What is a Domain?

Posted By BrokenClaw on September 5, 2007

An Internet domain is the highest level in the website hierarchy. All domain names must be registered, at a cost of a few dollars per year, and are supervised by a world-wide organization known as ICANN to prevent duplicates, reduce confusion, and provide stability.

Examples of domains are:

Top-Level Domain

When reading domain names, the period is always pronounced dot, such as “pontiac dot com”. The abbreviation after the dot is called the top-level domain (abbreviated TLD). The top-level domains are not interchangeable. For example, ski.com is a ski vacation site, while ski.org is Smith-Kettlewell Institute, a vision research facility. The five TLDs represented above are the most common top-level domains in the US, and each one has specific designations:

  • .com is supposed to refer to a commercial site related to some business
  • .net is supposed to refer to a network, unrelated to commerce
  • .org is supposed to refer to an organization or association
  • .gov is reserved for US government agencies, usually on the federal level
  • .edu is reserved for educational institutions, mostly US colleges and universities

The first three listed above are open to any person or group, so you don’t have to prove that you actually fit the category, and .com is still the most recognized and desired. The last two are protected, so only legitimate government agencies and schools can use those top-level domains. Over the years, ICANN has approved the addition of other top-level domains, such as .biz, .info, and .travel, each with their own designations and restrictions, with varying levels of acceptance.

Country-specific TLD

In addition to these descriptive top-level domains, each country has a two-letter TLD, such as .de (Deutschland=Germany), .mx (Mexico), and .uk (United Kingdom). With only two letters, sometimes the abbreviations are not self-evident. Each country has control over the use of its TLD, and there have been some unexpected results.

For example, the top-level domain for the island country of Tuvalu is .tv. That abbreviation is well-known to mean television, so there are far more companies using .tv to advertise themselves as media websites than there are Tuvalu-related websites. The same is true of the TLD for the Federated States of Micronesia, which is .fm, used by radio websites. More recently, the TLD for Laos, .la, is being marketed toward Los Angeles businesses.

One of the first clever uses of the country-specific TLD was the website del.icio.us, which uses the US top-level domain. The actual domain is icio.us, and when combined with a subdomain, del, it becomes the word delicious.

Domain vs Website

Not every domain has to have its own unique website or web content. Quite often, many different domain names will point, or direct, you to a single website. That process is called redirecting a URL. Redirecting is a common practice among companies who register multiple versions of their company name as separate domains, then redirect all of them to their actual website.
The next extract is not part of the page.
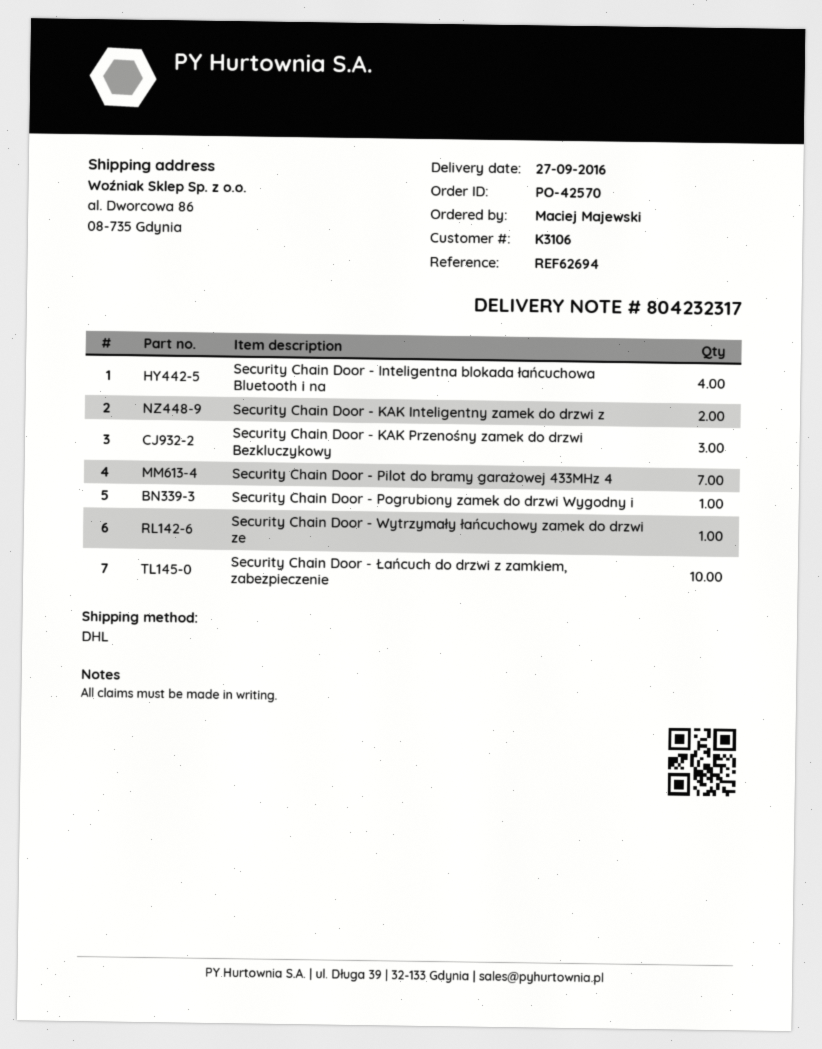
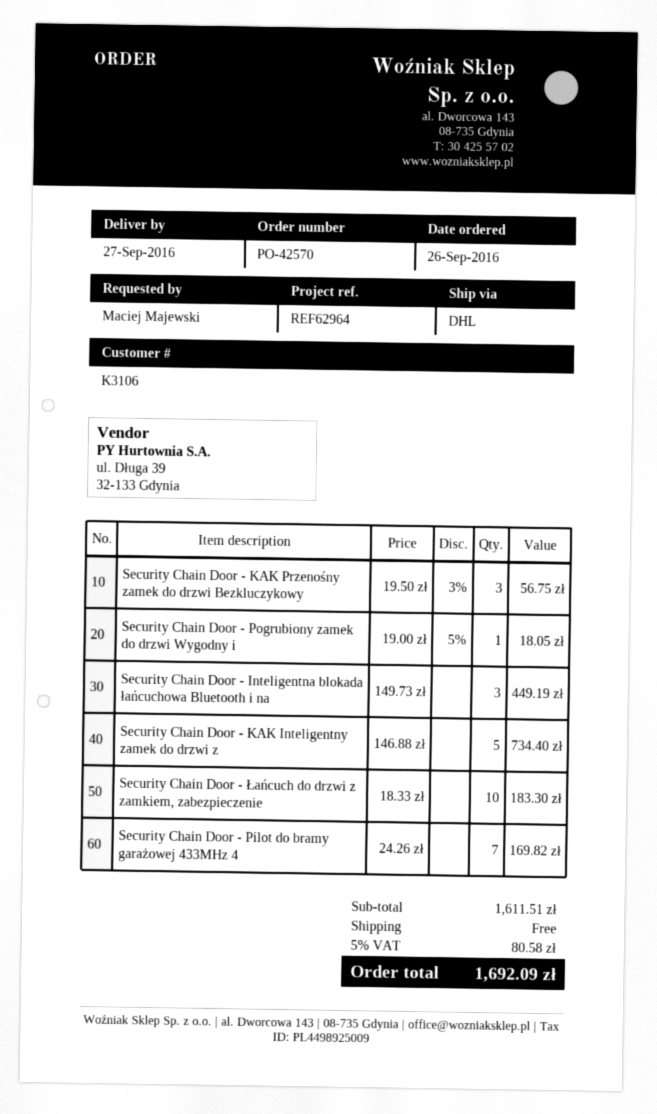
reference: REF62694 -> REF62964
Security Chain Door - Inteligentna blokada łańcuchowa Bluetooth i na: 4 -> 3
Security Chain Door - KAK Inteligentny zamek do drzwi z: 2 -> 5
Security Chain Door - Wytrzymały łańcuchowy zamek do drzwi ze: 1 -> none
For example, the website del.icio.us mentioned above was subsequently sold to Yahoo, who also acquired the domain delicious.com. The old domain now redirects to the new domain. The Cyber Toothed Tiger website is actually a subdomain of BrokenClaw.net, but since I own the domain name of CyberToothedTiger.com, I have it redirected to this blog.

Other examples are coke.com and cocacola.com, which redirect you to the actual website at www.coca-cola.com. Companies who change owners and their website address also use redirecting so that users don’t notice the difference. For example, if you want to go to the ESPN Radio website, you can type espnradio.com in the address bar, but you will be redirected to a subdomain of ABC-owned go.com:

http://espn.go.com/espnradio/.

Websites of questionable scruples often use redirecting, deceptive domain names, and subdomains to deceive internet users.